**Exercise**
Copy out exactly the lines from the first line of the material below through the line containing "TARO BUBBLE TEA", and nothing beyond them.
....
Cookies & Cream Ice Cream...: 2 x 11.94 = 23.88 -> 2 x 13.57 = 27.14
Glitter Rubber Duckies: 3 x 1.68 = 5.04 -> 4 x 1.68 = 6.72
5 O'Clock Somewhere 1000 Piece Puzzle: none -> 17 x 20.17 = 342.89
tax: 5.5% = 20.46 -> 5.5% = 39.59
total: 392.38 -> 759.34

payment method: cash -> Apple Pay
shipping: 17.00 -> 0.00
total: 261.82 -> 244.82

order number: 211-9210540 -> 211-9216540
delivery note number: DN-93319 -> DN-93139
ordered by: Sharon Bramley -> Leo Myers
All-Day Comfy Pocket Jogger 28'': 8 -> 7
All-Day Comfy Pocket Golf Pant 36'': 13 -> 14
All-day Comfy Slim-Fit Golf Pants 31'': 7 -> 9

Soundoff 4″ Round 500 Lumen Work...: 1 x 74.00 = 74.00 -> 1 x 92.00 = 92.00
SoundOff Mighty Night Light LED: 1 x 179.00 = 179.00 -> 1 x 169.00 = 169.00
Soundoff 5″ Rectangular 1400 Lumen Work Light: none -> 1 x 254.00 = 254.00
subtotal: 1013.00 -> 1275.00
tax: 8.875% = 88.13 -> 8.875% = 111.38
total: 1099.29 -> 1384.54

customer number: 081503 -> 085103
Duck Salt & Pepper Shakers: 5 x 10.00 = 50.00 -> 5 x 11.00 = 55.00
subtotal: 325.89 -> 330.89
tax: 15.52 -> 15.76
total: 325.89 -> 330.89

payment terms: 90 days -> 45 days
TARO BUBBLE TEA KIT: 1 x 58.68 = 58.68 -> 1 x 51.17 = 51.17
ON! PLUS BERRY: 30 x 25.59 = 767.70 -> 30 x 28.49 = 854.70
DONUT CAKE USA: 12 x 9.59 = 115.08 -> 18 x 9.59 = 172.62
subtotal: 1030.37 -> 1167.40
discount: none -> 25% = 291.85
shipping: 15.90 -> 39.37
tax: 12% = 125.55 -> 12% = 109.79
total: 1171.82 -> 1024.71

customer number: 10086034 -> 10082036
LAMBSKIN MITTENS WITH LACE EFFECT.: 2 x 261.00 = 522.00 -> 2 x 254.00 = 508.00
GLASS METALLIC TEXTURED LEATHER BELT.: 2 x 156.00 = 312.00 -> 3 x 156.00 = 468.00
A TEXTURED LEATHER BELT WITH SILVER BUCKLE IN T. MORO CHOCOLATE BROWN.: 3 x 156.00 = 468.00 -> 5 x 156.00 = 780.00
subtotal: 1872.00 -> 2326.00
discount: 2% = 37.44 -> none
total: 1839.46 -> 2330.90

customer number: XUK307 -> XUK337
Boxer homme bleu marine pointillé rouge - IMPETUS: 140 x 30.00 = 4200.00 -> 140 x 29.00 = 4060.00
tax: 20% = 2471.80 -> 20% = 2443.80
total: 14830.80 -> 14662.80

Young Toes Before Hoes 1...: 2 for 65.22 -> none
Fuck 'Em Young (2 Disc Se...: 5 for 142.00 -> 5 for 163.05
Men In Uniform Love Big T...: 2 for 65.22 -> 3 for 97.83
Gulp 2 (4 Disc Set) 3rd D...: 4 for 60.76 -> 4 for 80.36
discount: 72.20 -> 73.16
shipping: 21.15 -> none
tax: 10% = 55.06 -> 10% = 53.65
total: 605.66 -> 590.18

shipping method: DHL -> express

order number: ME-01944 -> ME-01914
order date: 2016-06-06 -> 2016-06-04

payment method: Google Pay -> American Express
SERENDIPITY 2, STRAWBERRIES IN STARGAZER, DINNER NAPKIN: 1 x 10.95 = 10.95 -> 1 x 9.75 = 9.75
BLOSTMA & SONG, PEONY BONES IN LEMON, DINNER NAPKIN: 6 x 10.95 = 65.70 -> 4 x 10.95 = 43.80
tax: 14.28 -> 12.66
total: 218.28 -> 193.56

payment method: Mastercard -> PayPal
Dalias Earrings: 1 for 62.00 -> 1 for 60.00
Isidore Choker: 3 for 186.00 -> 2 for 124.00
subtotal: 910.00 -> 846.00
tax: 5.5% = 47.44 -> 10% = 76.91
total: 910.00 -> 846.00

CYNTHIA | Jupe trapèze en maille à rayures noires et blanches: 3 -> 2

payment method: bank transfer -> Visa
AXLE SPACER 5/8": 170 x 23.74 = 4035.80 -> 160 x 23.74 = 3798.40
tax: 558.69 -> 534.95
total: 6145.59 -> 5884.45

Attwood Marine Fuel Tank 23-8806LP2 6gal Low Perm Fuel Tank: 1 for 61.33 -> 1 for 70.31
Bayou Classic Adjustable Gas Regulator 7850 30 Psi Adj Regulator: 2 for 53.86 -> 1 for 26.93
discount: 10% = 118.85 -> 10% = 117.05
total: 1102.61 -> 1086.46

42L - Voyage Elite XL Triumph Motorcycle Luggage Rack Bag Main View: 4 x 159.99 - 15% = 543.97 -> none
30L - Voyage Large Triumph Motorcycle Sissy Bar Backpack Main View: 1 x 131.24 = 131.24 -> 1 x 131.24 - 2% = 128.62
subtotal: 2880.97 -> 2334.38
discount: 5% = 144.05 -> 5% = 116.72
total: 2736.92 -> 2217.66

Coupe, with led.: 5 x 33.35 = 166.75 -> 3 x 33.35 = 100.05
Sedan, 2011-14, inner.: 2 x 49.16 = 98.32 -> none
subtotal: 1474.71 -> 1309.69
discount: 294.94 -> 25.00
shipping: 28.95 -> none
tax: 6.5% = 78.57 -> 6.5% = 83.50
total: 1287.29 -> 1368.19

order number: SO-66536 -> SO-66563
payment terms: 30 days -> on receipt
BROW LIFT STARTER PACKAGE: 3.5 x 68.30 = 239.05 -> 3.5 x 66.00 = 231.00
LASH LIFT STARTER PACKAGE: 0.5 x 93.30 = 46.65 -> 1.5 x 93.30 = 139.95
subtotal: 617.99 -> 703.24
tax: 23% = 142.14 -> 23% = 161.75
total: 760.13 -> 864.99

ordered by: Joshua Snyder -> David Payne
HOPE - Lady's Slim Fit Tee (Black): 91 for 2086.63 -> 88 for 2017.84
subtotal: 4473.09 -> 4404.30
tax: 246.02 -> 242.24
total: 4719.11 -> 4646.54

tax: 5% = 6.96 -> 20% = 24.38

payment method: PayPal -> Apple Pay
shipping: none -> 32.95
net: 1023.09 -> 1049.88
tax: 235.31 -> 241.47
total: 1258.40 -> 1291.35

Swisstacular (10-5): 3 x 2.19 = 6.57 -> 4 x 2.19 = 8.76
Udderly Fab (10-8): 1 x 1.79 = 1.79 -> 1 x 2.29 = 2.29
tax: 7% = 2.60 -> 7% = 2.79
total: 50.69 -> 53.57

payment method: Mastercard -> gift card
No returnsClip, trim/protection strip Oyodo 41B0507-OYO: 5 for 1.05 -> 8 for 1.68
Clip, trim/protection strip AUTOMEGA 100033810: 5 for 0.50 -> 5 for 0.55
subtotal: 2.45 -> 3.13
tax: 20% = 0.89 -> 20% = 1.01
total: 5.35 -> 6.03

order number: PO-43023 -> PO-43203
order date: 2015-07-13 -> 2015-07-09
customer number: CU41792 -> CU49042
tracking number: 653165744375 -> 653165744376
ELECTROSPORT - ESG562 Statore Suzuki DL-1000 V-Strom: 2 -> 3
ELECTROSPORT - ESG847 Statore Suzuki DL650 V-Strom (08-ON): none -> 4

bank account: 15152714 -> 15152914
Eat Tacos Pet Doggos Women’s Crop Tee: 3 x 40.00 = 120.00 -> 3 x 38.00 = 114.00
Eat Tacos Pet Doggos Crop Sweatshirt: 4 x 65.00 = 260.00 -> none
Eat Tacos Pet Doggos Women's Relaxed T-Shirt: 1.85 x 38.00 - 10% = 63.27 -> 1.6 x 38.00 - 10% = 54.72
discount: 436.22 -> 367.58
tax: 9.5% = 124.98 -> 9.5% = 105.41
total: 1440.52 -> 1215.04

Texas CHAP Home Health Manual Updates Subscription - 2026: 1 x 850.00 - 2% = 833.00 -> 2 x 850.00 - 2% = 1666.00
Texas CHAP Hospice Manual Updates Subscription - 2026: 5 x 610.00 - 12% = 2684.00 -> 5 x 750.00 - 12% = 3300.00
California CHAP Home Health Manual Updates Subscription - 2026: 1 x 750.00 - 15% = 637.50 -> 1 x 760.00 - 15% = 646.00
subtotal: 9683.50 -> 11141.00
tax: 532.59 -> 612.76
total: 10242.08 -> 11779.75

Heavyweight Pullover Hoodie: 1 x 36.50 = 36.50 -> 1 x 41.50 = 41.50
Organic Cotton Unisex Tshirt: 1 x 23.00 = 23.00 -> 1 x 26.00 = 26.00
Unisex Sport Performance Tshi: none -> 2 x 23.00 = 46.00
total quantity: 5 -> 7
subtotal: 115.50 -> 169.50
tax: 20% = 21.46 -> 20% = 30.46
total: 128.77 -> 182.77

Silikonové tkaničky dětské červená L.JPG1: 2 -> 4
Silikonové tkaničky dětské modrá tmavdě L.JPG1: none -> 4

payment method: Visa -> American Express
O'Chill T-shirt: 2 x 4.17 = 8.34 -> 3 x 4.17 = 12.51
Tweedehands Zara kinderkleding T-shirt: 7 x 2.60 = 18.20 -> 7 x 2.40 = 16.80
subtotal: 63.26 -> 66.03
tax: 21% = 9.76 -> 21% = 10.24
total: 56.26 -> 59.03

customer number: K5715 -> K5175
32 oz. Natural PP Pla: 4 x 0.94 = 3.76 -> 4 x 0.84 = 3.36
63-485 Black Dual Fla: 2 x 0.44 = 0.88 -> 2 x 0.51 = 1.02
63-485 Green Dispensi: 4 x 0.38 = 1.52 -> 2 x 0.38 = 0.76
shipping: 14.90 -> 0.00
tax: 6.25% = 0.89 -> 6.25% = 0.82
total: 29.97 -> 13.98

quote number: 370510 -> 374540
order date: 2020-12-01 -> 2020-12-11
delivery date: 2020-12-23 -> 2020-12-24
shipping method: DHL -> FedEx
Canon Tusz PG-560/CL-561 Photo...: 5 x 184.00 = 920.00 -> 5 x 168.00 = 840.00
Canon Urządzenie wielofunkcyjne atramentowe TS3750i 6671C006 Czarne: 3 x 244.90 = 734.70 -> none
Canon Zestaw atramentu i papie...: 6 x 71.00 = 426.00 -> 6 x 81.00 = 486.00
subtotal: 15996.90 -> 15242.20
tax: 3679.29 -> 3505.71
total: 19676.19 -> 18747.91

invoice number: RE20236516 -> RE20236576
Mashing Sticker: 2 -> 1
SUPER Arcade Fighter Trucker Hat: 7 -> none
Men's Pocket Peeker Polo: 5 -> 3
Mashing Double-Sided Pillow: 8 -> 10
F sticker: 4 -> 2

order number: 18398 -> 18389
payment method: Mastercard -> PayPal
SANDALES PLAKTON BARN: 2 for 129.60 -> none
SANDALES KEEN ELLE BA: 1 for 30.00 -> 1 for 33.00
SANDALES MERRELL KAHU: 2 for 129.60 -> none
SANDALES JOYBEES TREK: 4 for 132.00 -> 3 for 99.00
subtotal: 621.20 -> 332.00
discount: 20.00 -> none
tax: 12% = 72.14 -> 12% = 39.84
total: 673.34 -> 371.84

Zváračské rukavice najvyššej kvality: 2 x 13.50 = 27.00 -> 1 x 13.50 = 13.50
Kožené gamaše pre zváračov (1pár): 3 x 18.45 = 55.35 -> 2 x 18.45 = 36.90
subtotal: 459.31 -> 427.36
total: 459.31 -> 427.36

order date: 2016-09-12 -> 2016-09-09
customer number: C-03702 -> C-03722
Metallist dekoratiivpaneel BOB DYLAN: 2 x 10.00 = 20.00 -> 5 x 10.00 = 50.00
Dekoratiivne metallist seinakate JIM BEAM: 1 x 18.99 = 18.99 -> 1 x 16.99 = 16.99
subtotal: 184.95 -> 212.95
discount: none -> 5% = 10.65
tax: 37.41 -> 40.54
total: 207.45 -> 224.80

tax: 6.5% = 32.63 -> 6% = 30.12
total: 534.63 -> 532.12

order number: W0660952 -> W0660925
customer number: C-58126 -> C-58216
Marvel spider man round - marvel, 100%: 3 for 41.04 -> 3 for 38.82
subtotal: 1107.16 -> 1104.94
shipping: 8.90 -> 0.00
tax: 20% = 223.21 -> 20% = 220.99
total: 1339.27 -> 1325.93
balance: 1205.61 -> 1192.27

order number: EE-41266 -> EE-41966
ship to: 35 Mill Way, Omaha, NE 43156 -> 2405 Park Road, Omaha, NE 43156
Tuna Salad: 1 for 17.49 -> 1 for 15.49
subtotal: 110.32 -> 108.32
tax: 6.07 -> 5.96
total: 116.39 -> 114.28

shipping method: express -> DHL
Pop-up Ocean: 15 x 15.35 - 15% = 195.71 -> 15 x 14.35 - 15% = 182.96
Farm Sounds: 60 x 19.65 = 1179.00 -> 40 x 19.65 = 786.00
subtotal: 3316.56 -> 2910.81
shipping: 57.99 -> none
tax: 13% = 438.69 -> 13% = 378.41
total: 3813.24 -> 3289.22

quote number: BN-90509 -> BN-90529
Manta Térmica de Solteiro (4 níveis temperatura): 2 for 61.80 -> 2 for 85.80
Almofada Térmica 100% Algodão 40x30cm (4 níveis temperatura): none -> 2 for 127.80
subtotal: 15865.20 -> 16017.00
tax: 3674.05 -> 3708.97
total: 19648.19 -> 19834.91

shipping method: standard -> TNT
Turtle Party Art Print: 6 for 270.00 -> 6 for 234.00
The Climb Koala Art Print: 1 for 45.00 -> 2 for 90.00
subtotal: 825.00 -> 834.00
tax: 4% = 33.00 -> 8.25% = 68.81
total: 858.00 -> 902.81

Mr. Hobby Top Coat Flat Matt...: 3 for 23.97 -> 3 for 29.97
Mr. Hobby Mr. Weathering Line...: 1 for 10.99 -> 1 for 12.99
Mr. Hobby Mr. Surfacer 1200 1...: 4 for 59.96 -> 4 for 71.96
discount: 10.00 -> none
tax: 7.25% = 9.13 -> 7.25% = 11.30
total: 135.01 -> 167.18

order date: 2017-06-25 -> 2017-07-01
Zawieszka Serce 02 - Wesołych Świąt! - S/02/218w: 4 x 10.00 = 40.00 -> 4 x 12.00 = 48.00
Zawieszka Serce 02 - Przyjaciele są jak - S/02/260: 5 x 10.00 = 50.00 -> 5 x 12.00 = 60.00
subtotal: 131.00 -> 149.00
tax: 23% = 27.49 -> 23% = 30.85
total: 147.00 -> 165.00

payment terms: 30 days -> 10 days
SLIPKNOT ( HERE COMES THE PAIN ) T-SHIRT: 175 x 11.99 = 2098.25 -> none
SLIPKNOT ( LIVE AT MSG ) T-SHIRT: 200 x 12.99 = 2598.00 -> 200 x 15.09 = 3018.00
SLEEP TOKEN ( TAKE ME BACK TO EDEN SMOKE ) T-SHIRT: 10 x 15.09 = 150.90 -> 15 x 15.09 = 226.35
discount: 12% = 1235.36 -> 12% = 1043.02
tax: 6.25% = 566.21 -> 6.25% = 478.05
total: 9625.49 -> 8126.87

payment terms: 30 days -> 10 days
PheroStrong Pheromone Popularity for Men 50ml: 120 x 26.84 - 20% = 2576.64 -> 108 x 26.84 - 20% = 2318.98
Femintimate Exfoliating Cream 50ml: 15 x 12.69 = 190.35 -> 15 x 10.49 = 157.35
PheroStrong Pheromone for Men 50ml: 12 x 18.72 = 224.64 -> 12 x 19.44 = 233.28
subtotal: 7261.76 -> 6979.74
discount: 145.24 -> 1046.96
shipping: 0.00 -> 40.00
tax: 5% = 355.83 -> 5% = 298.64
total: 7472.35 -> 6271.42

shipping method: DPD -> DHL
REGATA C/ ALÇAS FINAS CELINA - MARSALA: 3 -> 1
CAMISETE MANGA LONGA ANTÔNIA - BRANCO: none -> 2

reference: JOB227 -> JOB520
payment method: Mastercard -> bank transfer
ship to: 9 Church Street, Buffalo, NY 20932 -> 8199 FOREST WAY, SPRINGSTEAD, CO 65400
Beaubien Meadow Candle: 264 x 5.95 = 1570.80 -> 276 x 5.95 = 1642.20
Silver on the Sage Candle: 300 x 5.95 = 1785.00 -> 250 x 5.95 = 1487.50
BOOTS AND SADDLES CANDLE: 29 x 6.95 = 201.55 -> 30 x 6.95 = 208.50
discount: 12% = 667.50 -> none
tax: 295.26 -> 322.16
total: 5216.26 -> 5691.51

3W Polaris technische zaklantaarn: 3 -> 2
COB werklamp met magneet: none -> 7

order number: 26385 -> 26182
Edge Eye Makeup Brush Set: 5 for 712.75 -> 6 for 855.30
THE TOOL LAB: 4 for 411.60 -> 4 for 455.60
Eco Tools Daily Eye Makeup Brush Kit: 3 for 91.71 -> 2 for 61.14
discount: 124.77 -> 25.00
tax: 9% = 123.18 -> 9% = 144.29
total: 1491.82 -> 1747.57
....
**Exercise output**
Cookies & Cream Ice Cream...: 2 x 11.94 = 23.88 -> 2 x 13.57 = 27.14
Glitter Rubber Duckies: 3 x 1.68 = 5.04 -> 4 x 1.68 = 6.72
5 O'Clock Somewhere 1000 Piece Puzzle: none -> 17 x 20.17 = 342.89
tax: 5.5% = 20.46 -> 5.5% = 39.59
total: 392.38 -> 759.34

payment method: cash -> Apple Pay
shipping: 17.00 -> 0.00
total: 261.82 -> 244.82

order number: 211-9210540 -> 211-9216540
delivery note number: DN-93319 -> DN-93139
ordered by: Sharon Bramley -> Leo Myers
All-Day Comfy Pocket Jogger 28'': 8 -> 7
All-Day Comfy Pocket Golf Pant 36'': 13 -> 14
All-day Comfy Slim-Fit Golf Pants 31'': 7 -> 9

Soundoff 4″ Round 500 Lumen Work...: 1 x 74.00 = 74.00 -> 1 x 92.00 = 92.00
SoundOff Mighty Night Light LED: 1 x 179.00 = 179.00 -> 1 x 169.00 = 169.00
Soundoff 5″ Rectangular 1400 Lumen Work Light: none -> 1 x 254.00 = 254.00
subtotal: 1013.00 -> 1275.00
tax: 8.875% = 88.13 -> 8.875% = 111.38
total: 1099.29 -> 1384.54

customer number: 081503 -> 085103
Duck Salt & Pepper Shakers: 5 x 10.00 = 50.00 -> 5 x 11.00 = 55.00
subtotal: 325.89 -> 330.89
tax: 15.52 -> 15.76
total: 325.89 -> 330.89

payment terms: 90 days -> 45 days
TARO BUBBLE TEA KIT: 1 x 58.68 = 58.68 -> 1 x 51.17 = 51.17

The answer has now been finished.